Carmen soltó una risa.

Mi hijo entró despacio. Se acercó, me besó en la frente y luego miró alrededor otra vez.

—Hay ambiente —dijo.

—Hay vida —corrigió Pilar, sin levantar la vista de las judías.

Nos echamos a reír.

Él también, al final.

No hablamos de culpas. Ni de ausencias. Ni de todo lo que podría haber sido distinto si el tiempo se hubiese portado mejor con unos y con otros.

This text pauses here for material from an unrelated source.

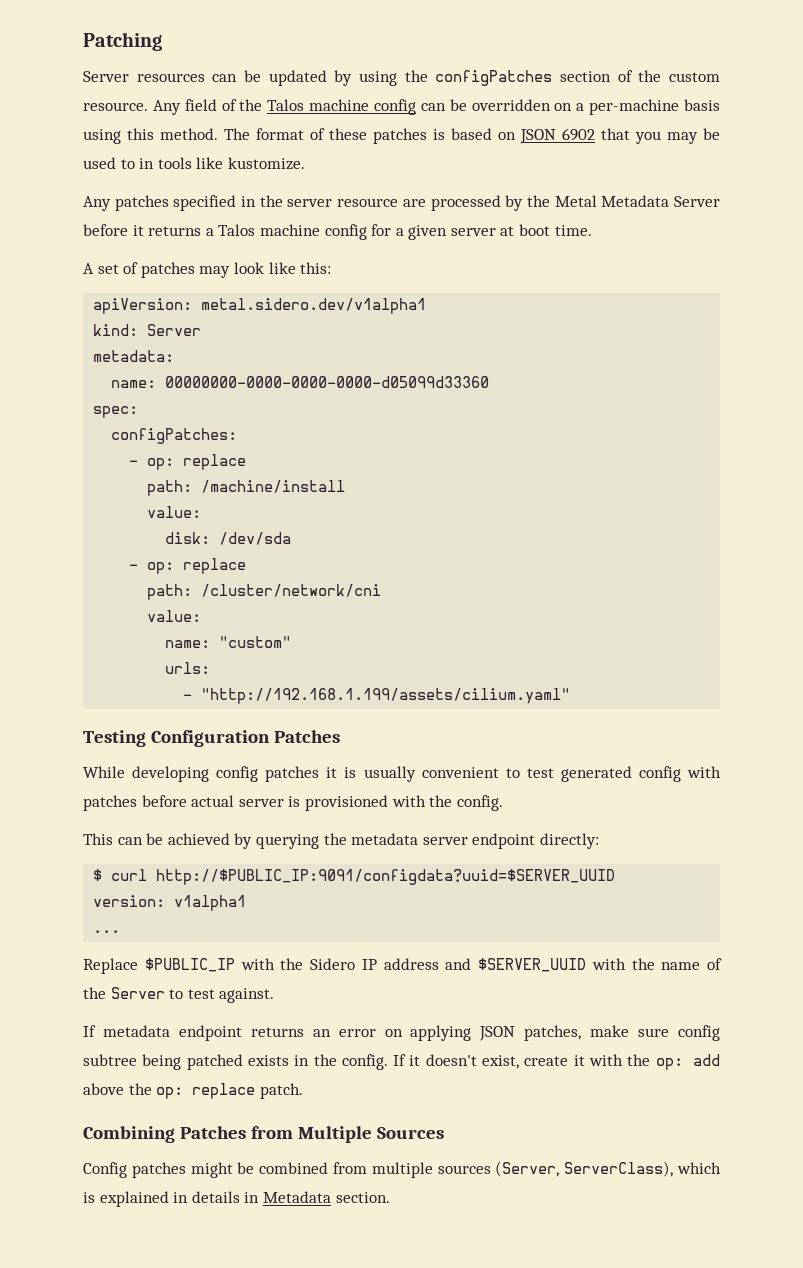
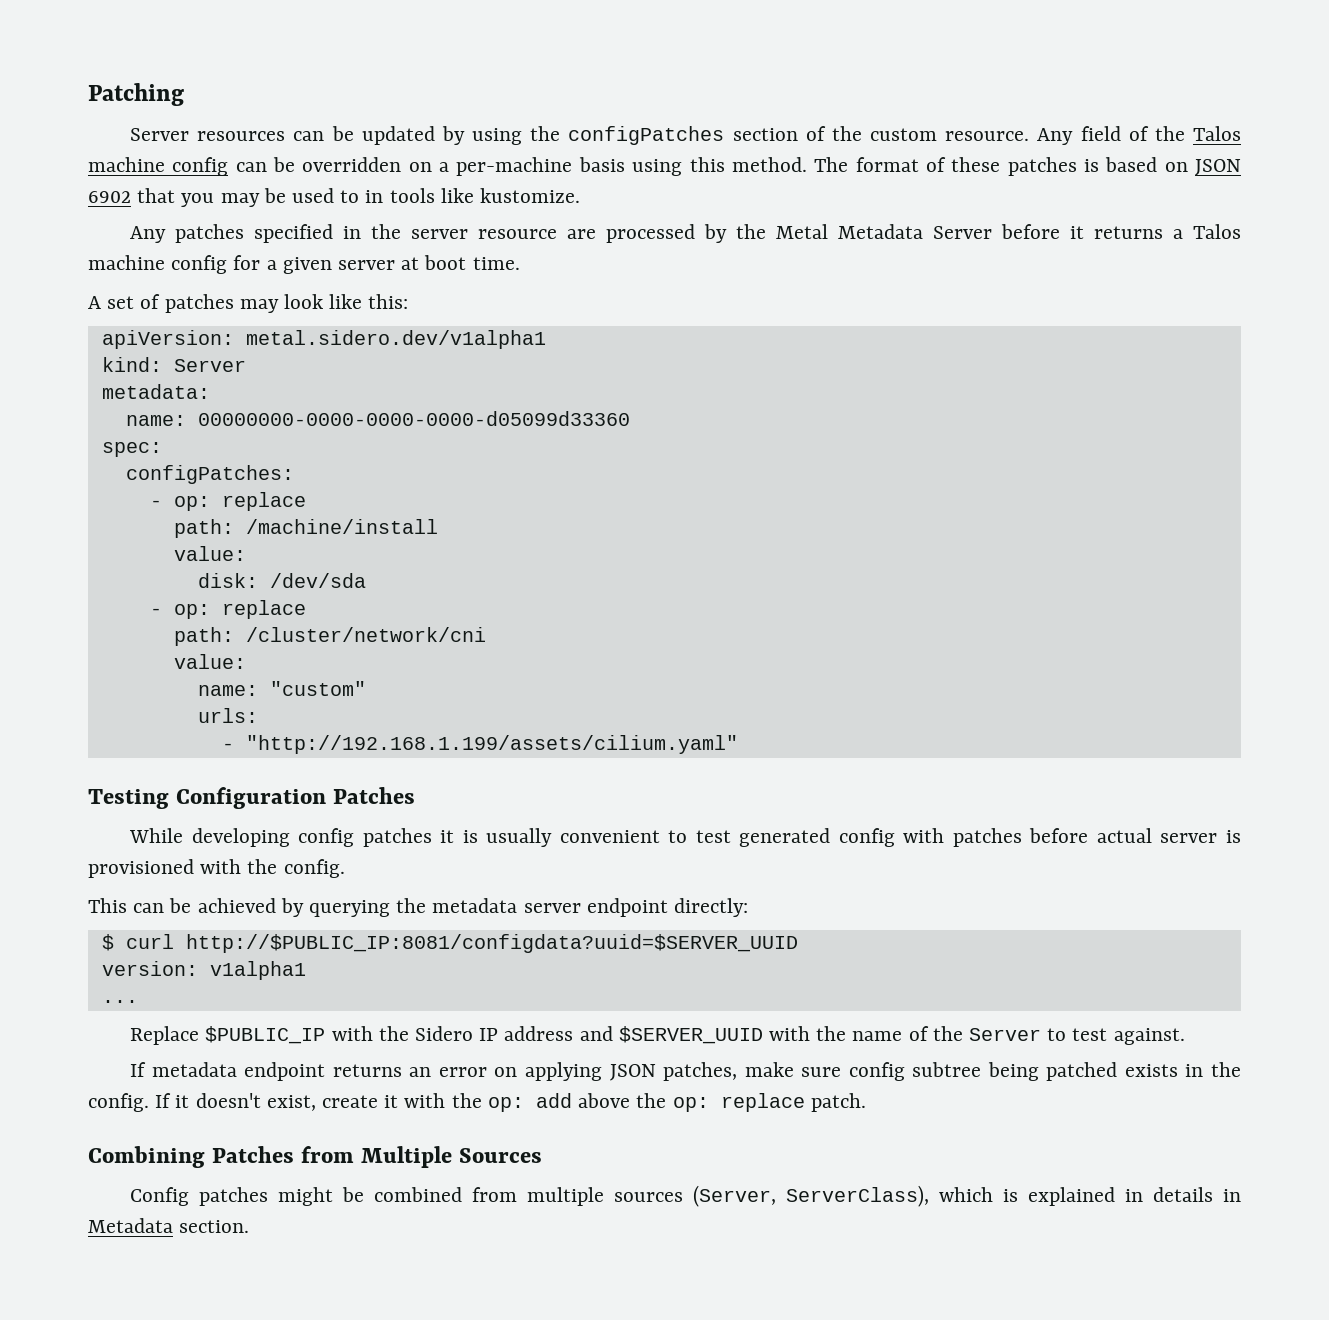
[156,869,616,885] http://$PUBLIC_IP:9091/configdata?uuid=$SERVER_UUID -> [185,934,798,953] http://$PUBLIC_IP:8081/configdata?uuid=$SERVER_UUID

Ya no tenía ganas de ajustar cuentas.

Le serví un plato. Carmen le preguntó si seguía trabajando demasiado. Emilio le habló de fútbol como si se conocieran de toda la vida. Álvaro desapareció discretamente, que para eso era fino.

Y yo, mientras los miraba a todos, pensé algo que me habría costado mucho admitir unos meses antes.

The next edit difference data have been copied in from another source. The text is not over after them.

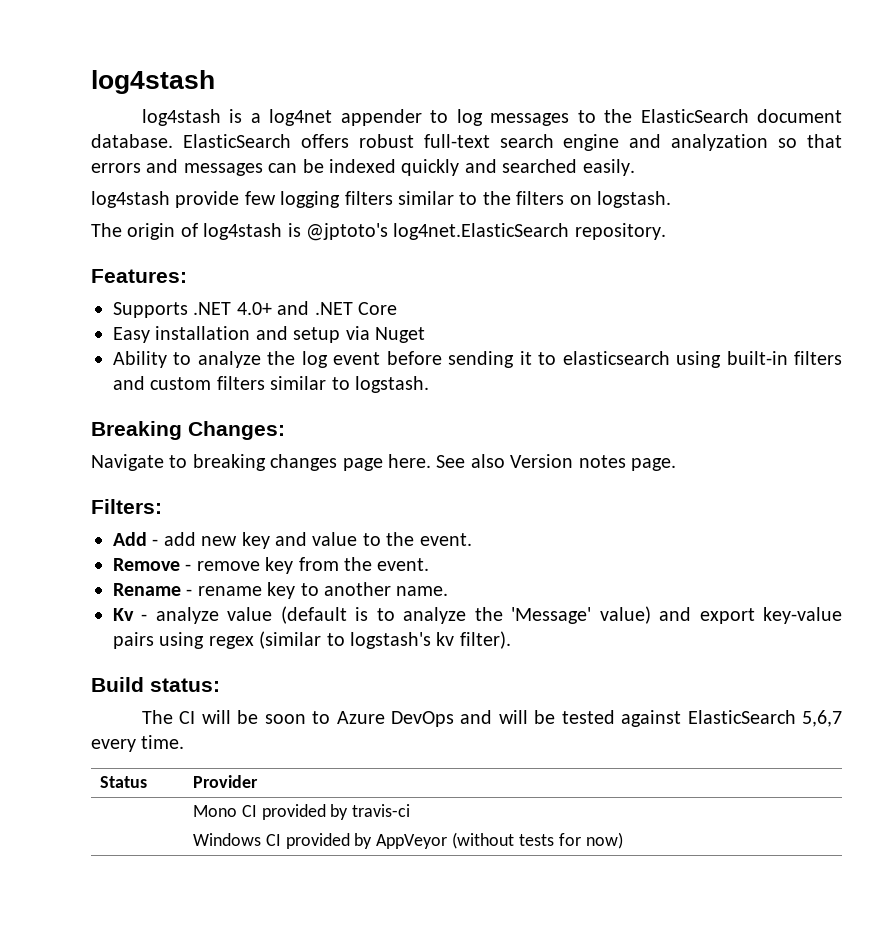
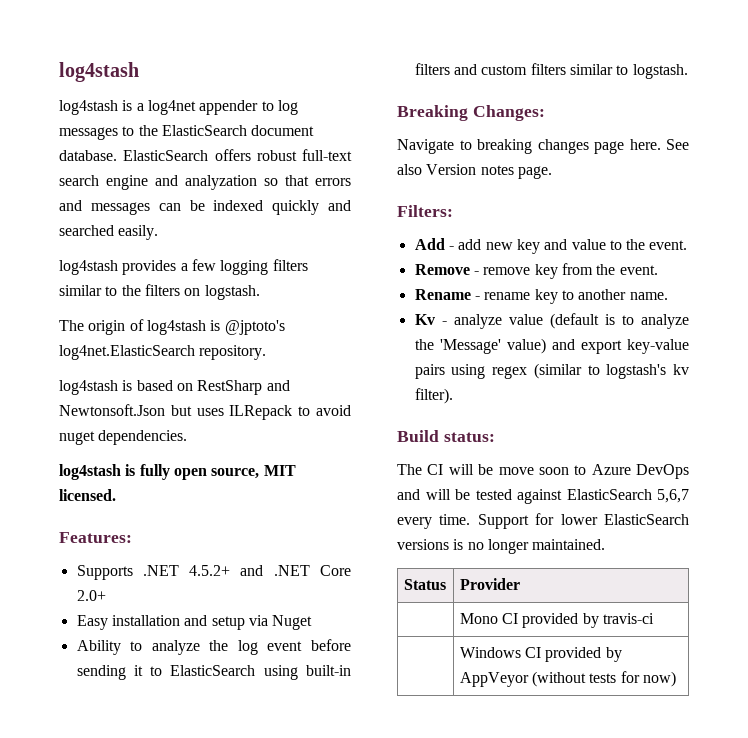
[175,191,240,208] provide -> [122,260,188,275] provides a
(666, 231) none -> [59,380,290,395] [59,404,351,420] [59,430,188,445] [59,464,296,480] [59,489,116,501] // log4stash is based on RestSharp and Newtonsoft.Json but uses ILRepack to avoid nuget dependencies. // log4stash is fully open source, MIT licensed.
[236,302,272,315] 4.0+ -> [189,565,231,576] 4.5.2+
(397, 308) none -> [76,590,106,601] 2.0+
[562,351,670,365] elasticsearch -> [170,665,256,676] ElasticSearch
(259, 717) none -> [498,467,534,475] move
(185, 742) none -> [477,513,689,529] [397,539,606,554] Support for lower ElasticSearch versions is no longer maintained.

Que pedir ayuda no siempre encoge la vida.

A veces la agranda.

A veces la llena de sillas.

A veces te devuelve a un hijo por un camino distinto del que esperabas.

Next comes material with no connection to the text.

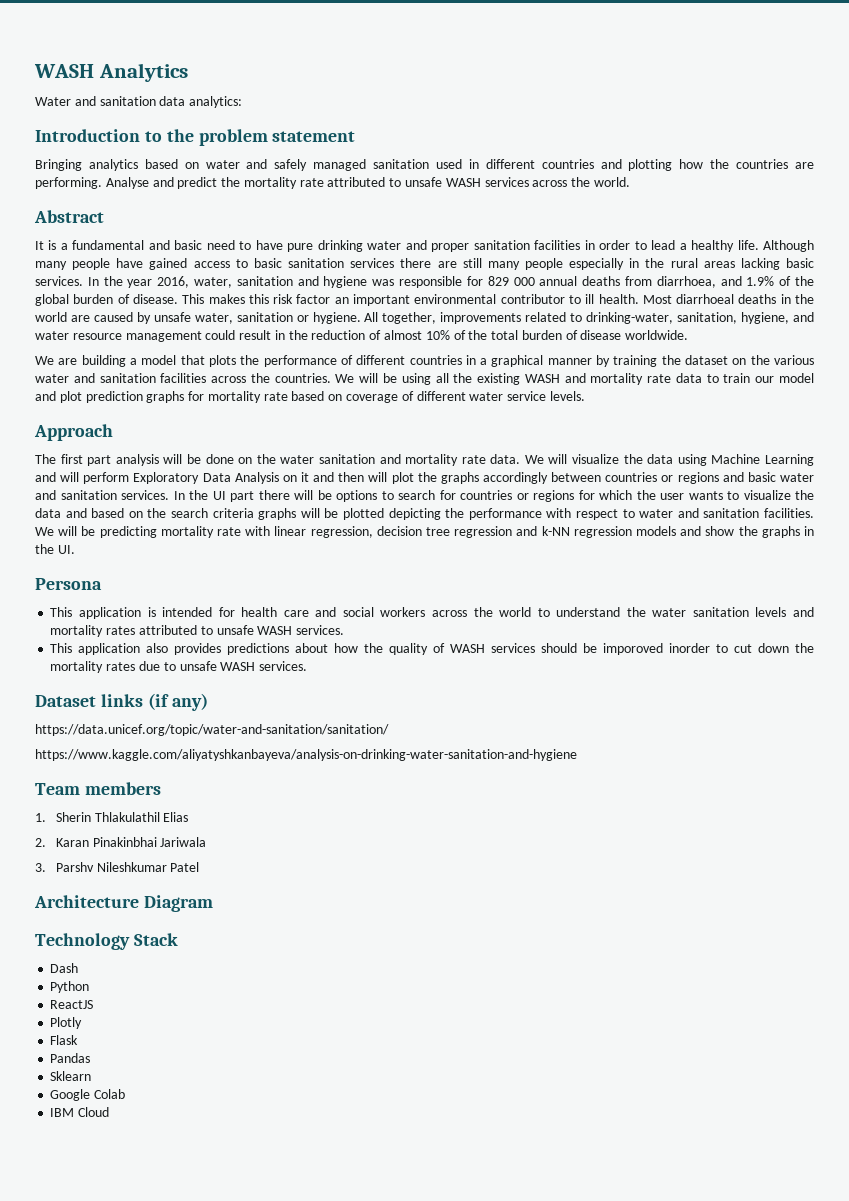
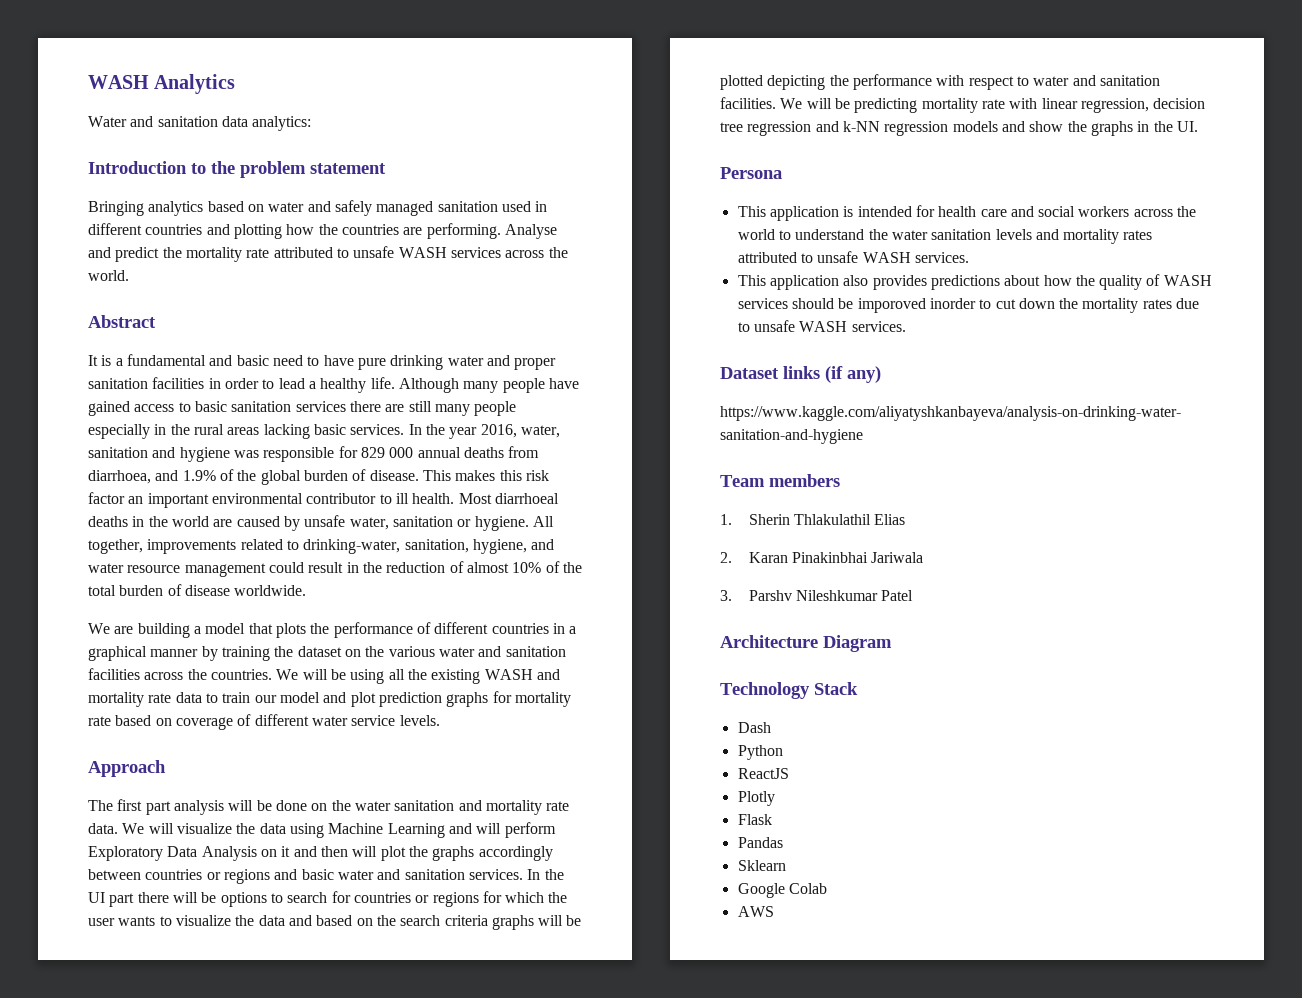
[35,724,389,736] // https://data.unicef.org/topic/water-and-sanitation/sanitation/ -> (881, 374) none
[50,1107,110,1117] IBM Cloud -> [737,906,774,917] AWS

Esa noche, cuando todos se fueron y la cocina quedó recogida, Carmen y yo nos sentamos un momento sin hablar.

El reloj marcaba las ocho.

Durante unos segundos, por pura costumbre, las dos miramos hacia el sitio donde antes estaba el teléfono.

Y entonces Carmen me miró a mí.

—Bueno —dijo—. ¿Sigues viva?

Yo me reí.

—Por desgracia, sí. ¿Y tú?

Ella levantó la taza de tila.

—También. Y con bastante hambre, además. Mañana haces croquetas.

—Ni hablar. Mañana haces tú el caldo, que el último parecía agua de fregar.

—Pues te lo comiste.

—Porque te quiero, no por otra cosa.

Carmen sonrió.

Y en esa sonrisa estaba todo.

La niña de seis años que se sentó a mi lado en clase. La mujer que me llamó cuarenta y siete años a las ocho en punto. La amiga que escribió mi nombre en un papel temblón por si un día se caía y no podía levantarse. La compañera que ahora sabía dónde guardo las llaves, cuándo me tiemblan las manos y en qué momento exacto necesito que no me hagan preguntas.

La familia, al final, a veces no llega por sangre.

Llega por constancia.

Por haber estado.

Por haber llamado.

Por haber entrado cuando el silencio duraba demasiado.

Ahora ya no espero el teléfono.

A las siete y media suele sonar el timbre de Álvaro.

A veces a las ocho menos cuarto entra Pilar con algo envuelto en un paño que “se le ha quedado hecho de más”. Algunas noches Emilio llama solo para preguntar una tontería que podría preguntarse él mismo, pero todos sabemos que no llama por eso. Y cuando nadie viene, también está bien, porque al otro lado del pasillo sigue estando Carmen, arrastrando un poco las zapatillas y protestando por cualquier cosa.

La casa ya no me da miedo.

Ni siquiera en los días malos.

Porque he entendido algo que me habría gustado aprender antes: la dignidad no está en apañarse sola hasta caerse.

Está en dejar que te sostengan sin sentirte menos.

Está en sostener también tú, mientras puedas.

Está en mirar una mesa con cinco tazas distintas y saber que ninguna sobra.

Hoy, mientras escribo esto, Carmen está en la cocina diciéndome que se me enfría la cena.

Yo le contesto que ya voy.

Mentira. Tardaré un poco más, porque ahora escribe una mucho más despacio que antes, y además me he quedado pensando en todo lo que pudo torcerse y, sin embargo, acabó encontrando su sitio.

No sé cuánto nos queda.

A nuestra edad, nadie hace planes muy largos sin un poco de prudencia.

Pero ya no me asusta tanto.

Porque si un día me falla la memoria, habrá una voz en el pasillo que sabrá mi nombre.

Y si un día es Carmen la que se queda quieta, la llamaré yo.

Como siempre.

Como se llama a quien lleva toda una vida sosteniéndote por dentro.

Voy terminando, que la oigo venir.

Ya está en la puerta.

Asoma la cabeza, me mira con esa mezcla suya de paciencia y regaño, y suelta:

—Elena, hija, o cenas ya o te retiro el plato.

Y yo la miro y pienso, una vez más, lo mismo.

Que envejecer da miedo, sí.

Pero menos.

Mucho menos.

Cuando al final del pasillo sigue habiendo alguien capaz de notar, en cuanto tardas un poco más de la cuenta, que faltas.